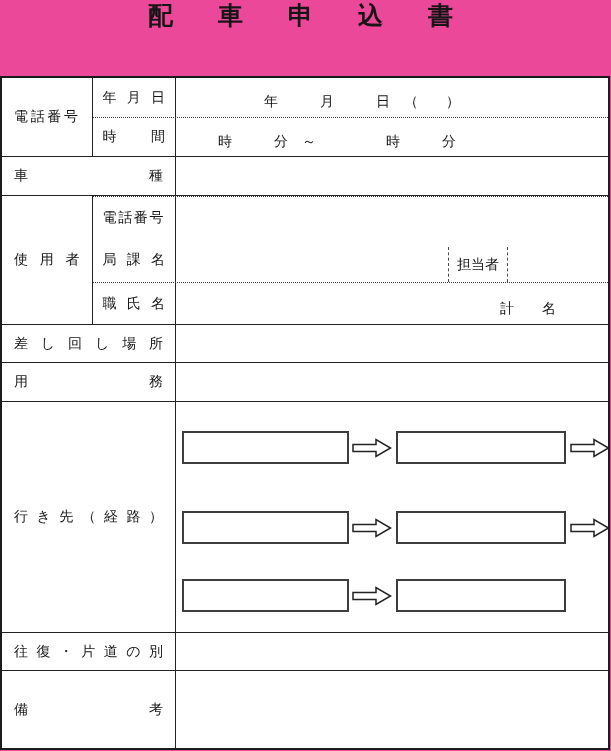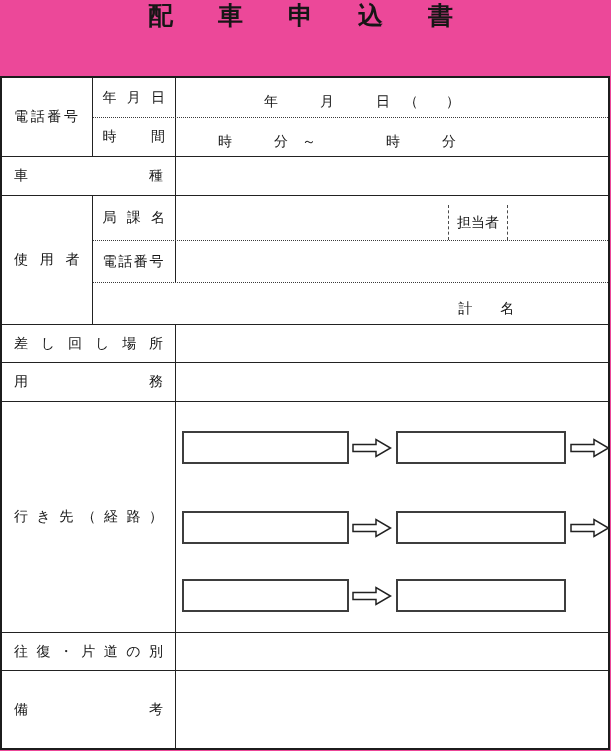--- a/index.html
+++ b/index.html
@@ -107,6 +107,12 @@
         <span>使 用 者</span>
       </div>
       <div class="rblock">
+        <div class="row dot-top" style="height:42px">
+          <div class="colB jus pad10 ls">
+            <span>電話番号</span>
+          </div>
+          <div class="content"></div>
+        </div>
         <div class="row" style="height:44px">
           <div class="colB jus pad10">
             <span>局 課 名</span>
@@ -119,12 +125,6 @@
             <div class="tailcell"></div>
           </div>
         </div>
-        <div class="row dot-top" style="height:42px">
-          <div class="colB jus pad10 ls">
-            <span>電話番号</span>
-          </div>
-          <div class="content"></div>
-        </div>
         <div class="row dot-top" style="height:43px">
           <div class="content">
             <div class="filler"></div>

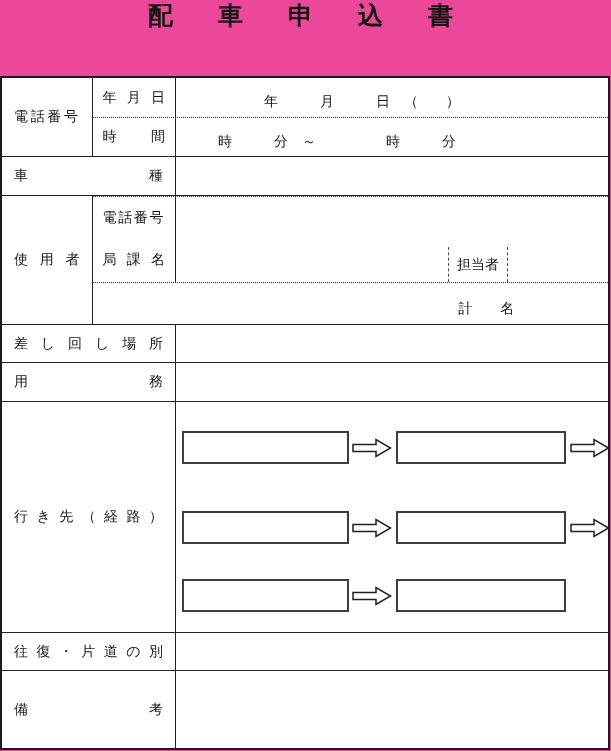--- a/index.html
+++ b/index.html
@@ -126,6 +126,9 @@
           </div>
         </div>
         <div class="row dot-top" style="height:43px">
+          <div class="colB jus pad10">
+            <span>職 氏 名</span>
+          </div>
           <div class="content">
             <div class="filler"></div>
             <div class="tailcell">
----------
-- What to work on --
Transcribe all lines above exactly, skipping pictures.

-- Final answer --
--- a/index.html
+++ b/index.html
@@ -107,6 +107,12 @@
         <span>使 用 者</span>
       </div>
       <div class="rblock">
+        <div class="row dot-top" style="height:42px">
+          <div class="colB jus pad10 ls">
+            <span>電話番号</span>
+          </div>
+          <div class="content"></div>
+        </div>
         <div class="row" style="height:44px">
           <div class="colB jus pad10">
             <span>局 課 名</span>
@@ -119,12 +125,6 @@
             <div class="tailcell"></div>
           </div>
         </div>
-        <div class="row dot-top" style="height:42px">
-          <div class="colB jus pad10 ls">
-            <span>電話番号</span>
-          </div>
-          <div class="content"></div>
-        </div>
         <div class="row dot-top" style="height:43px">
           <div class="content">
             <div class="filler"></div>

--- a/index.html
+++ b/index.html
@@ -126,6 +126,9 @@
           </div>
         </div>
         <div class="row dot-top" style="height:43px">
+          <div class="colB jus pad10">
+            <span>職 氏 名</span>
+          </div>
           <div class="content">
             <div class="filler"></div>
             <div class="tailcell">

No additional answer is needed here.